御安眠妨害 その夜、ふと目を覚ますと、腕の中に主が居なかった。少しでも主が動いたら起きるようにしていたのに。少し焦って上体を起こすと、主はベッドの足元に座り込んで月を見上げていた。
「主様…どうかしたのかい?」
返事は無い。
「主様…?」
近付いて、そっと肩に触れる。動く事無く、硝子玉の瞳は窓の外の月を映していた。
「主様、眠れないのかい?」
そっと抱き寄せ、あやすように撫でる。
「誰か他の執事を呼んでこようか」
「…いい、別に、大丈夫。寝てて。」
「私は主様がゆっくりと眠れる様にここに居るんだよ」
見ると、手元のタオルが血に染まっていた。
「…鼻血かな?」
「うん」
「起こしてくれていいんだよ…」
「せっかく寝てるのに、悪いから」
こうして睡眠が削がれるのはよくある話で。主は肉体的ストレスが大きくなるとすぐに鼻血を出すのだ。そういう体質だから、と笑って言うが、内心、気が気じゃない。
「あ、」
主がまた、タオルを顔に押し当てる。なかなか止まらないのがこの鼻血の悪い所だ。
「ルカスを呼ぼう」
「要らない。ルカスが起きたって鼻血は止まらないから」
小さな肩を抱き、そっと背中を撫でる。こんな時、すごく心細くなる。いつもの威勢の良さは無くて、殻だけになった主は、酷く存在感が無い。手や顔についた血を拭うお湯を準備しなければ。そうは思うのだが、今、この場を離れたくなくて、ミヤジは寄り添うしか出来ないのだ。

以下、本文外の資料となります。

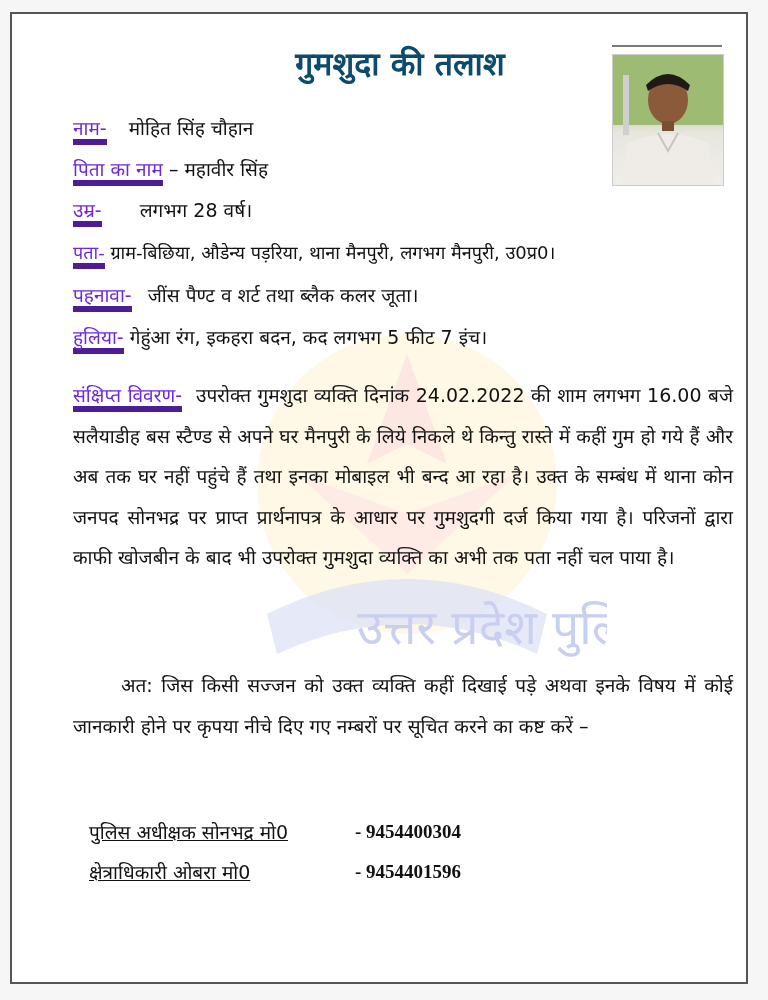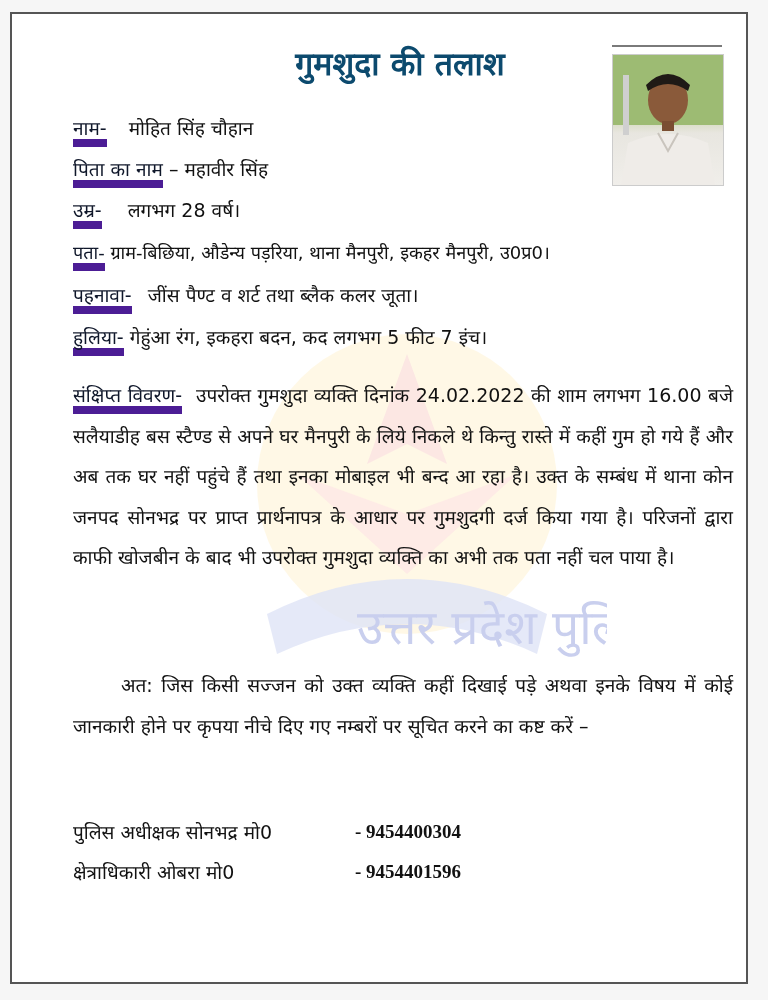--- a/index.html
+++ b/index.html
@@ -26,30 +26,30 @@
     background: linear-gradient(180deg, #8fae6a 0%, #b7c98c 35%, #e8e6e0 60%, #f0eeea 100%);
   }
   .photo-topline {
     position: absolute; left: 612px; top: 45px; width: 110px; height: 2px; background: #7a7a7a;
   }
   .field {
     position: absolute; left: 73px; font-size: 19px; line-height: 28px; color: #111;
     white-space: nowrap;
   }
   .label {
-    color: #0f172a; border-bottom: 8px solid #4c1d95;
+    color: #6d28d9; border-bottom: 6px solid #4c1d95;
   }
   .para {
     position: absolute; left: 73px; width: 660px; font-size: 19px; line-height: 40.5px;
     color: #111; text-align: justify;
   }
   .para .label { margin-right: 14px; }
   .contacts { position: absolute; left: 73px; top: 812px; font-size: 19px; color: #111; }
   .contact-row { height: 40px; line-height: 40px; position: relative; width: 460px; }
-  .contact-name { position: absolute; left: 0; }
+  .contact-name { position: absolute; left: 16px; text-decoration: underline; }
   .contact-phone { position: absolute; left: 282px; font-family: "Liberation Serif", serif; font-weight: bold; font-size: 19px; }
 </style>
 </head>
 <body>
 
 <div class="page">
   <svg class="watermark" viewBox="0 0 400 380">
     <circle cx="200" cy="170" r="150" fill="#fff4d6" opacity="0.6"></circle>
     <polygon points="200,40 240,150 200,130 160,150" fill="#fbe2e2" opacity="0.8"></polygon>
     <polygon points="90,160 200,200 310,160 200,260" fill="#fde6e6" opacity="0.7"></polygon>
@@ -76,25 +76,25 @@
 <div class="field" style="top:114px">
   <span class="label">नाम-</span>
   <span style="margin-left:16px">मोहित सिंह चौहान</span>
 </div>
 <div class="field" style="top:155px">
   <span class="label">पिता का नाम</span>
   <span>– महावीर सिंह</span>
 </div>
 <div class="field" style="top:196px">
   <span class="label">उम्र-</span>
-  <span style="margin-left:20px">लगभग 28 वर्ष।</span>
+  <span style="margin-left:32px">लगभग 28 वर्ष।</span>
 </div>
 <div class="field" style="top:239px; font-size:18px">
   <span class="label">पता-</span>
-  <span>ग्राम-बिछिया, औडेन्य पड़रिया, थाना मैनपुरी, इकहर मैनपुरी, उ0प्र0।</span>
+  <span>ग्राम-बिछिया, औडेन्य पड़रिया, थाना मैनपुरी, लगभग मैनपुरी, उ0प्र0।</span>
 </div>
 <div class="field" style="top:281px">
   <span class="label">पहनावा-</span>
   <span style="margin-left:10px">जींस पैण्ट व शर्ट तथा ब्लैक कलर जूता।</span>
 </div>
 <div class="field" style="top:323px">
   <span class="label">हुलिया-</span>
   <span>गेहुंआ रंग, इकहरा बदन, कद लगभग 5 फीट 7 इंच।</span>
 </div>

「主様、鼻血は出始めて何分くらい経っているのかな?」
「多分二十分越えたくらい。」
「そんなに…」
「ちょっと最近、頑張り過ぎたから。忙し過ぎて。仕方無い。」
こんな夜は酷く長くて、寒くて、自分の作った蝋燭の灯りなんて小さくて頼りない、そう、ミヤジは感じるのだった。